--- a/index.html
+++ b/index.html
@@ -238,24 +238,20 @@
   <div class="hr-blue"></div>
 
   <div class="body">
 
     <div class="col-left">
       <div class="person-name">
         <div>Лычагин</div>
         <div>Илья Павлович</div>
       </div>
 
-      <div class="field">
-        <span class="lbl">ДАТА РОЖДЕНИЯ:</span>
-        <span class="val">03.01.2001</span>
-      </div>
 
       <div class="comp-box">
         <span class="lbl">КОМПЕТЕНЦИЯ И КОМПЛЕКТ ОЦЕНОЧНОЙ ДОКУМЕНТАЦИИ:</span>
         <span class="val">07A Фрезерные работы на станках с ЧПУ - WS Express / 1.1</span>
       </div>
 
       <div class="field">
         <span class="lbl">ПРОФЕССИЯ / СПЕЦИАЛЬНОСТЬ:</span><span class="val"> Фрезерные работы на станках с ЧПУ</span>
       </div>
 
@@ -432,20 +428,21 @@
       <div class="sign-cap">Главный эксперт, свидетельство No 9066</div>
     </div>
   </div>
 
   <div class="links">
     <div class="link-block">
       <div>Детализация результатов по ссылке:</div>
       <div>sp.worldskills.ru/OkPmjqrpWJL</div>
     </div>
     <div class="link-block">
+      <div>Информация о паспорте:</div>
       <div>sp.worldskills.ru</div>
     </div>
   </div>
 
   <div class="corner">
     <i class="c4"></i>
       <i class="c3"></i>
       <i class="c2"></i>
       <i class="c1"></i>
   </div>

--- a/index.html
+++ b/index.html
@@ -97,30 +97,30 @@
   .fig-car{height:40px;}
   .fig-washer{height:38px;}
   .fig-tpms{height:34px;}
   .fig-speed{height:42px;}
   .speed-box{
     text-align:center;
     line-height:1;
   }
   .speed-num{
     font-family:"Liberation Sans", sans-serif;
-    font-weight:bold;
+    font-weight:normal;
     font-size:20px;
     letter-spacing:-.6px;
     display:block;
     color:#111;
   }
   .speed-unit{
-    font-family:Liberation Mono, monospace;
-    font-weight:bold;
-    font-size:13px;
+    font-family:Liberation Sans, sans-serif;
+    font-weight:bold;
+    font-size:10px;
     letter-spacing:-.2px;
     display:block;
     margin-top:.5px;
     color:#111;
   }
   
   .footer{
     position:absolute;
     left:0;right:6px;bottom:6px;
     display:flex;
········
__Your objective__: The records above are to be printed out again exactly, without omission.

__Task response__:
--- a/index.html
+++ b/index.html
@@ -238,24 +238,20 @@
   <div class="hr-blue"></div>
 
   <div class="body">
 
     <div class="col-left">
       <div class="person-name">
         <div>Лычагин</div>
         <div>Илья Павлович</div>
       </div>
 
-      <div class="field">
-        <span class="lbl">ДАТА РОЖДЕНИЯ:</span>
-        <span class="val">03.01.2001</span>
-      </div>
 
       <div class="comp-box">
         <span class="lbl">КОМПЕТЕНЦИЯ И КОМПЛЕКТ ОЦЕНОЧНОЙ ДОКУМЕНТАЦИИ:</span>
         <span class="val">07A Фрезерные работы на станках с ЧПУ - WS Express / 1.1</span>
       </div>
 
       <div class="field">
         <span class="lbl">ПРОФЕССИЯ / СПЕЦИАЛЬНОСТЬ:</span><span class="val"> Фрезерные работы на станках с ЧПУ</span>
       </div>
 
@@ -432,20 +428,21 @@
       <div class="sign-cap">Главный эксперт, свидетельство No 9066</div>
     </div>
   </div>
 
   <div class="links">
     <div class="link-block">
       <div>Детализация результатов по ссылке:</div>
       <div>sp.worldskills.ru/OkPmjqrpWJL</div>
     </div>
     <div class="link-block">
+      <div>Информация о паспорте:</div>
       <div>sp.worldskills.ru</div>
     </div>
   </div>
 
   <div class="corner">
     <i class="c4"></i>
       <i class="c3"></i>
       <i class="c2"></i>
       <i class="c1"></i>
   </div>

--- a/index.html
+++ b/index.html
@@ -97,30 +97,30 @@
   .fig-car{height:40px;}
   .fig-washer{height:38px;}
   .fig-tpms{height:34px;}
   .fig-speed{height:42px;}
   .speed-box{
     text-align:center;
     line-height:1;
   }
   .speed-num{
     font-family:"Liberation Sans", sans-serif;
-    font-weight:bold;
+    font-weight:normal;
     font-size:20px;
     letter-spacing:-.6px;
     display:block;
     color:#111;
   }
   .speed-unit{
-    font-family:Liberation Mono, monospace;
-    font-weight:bold;
-    font-size:13px;
+    font-family:Liberation Sans, sans-serif;
+    font-weight:bold;
+    font-size:10px;
     letter-spacing:-.2px;
     display:block;
     margin-top:.5px;
     color:#111;
   }
   
   .footer{
     position:absolute;
     left:0;right:6px;bottom:6px;
     display:flex;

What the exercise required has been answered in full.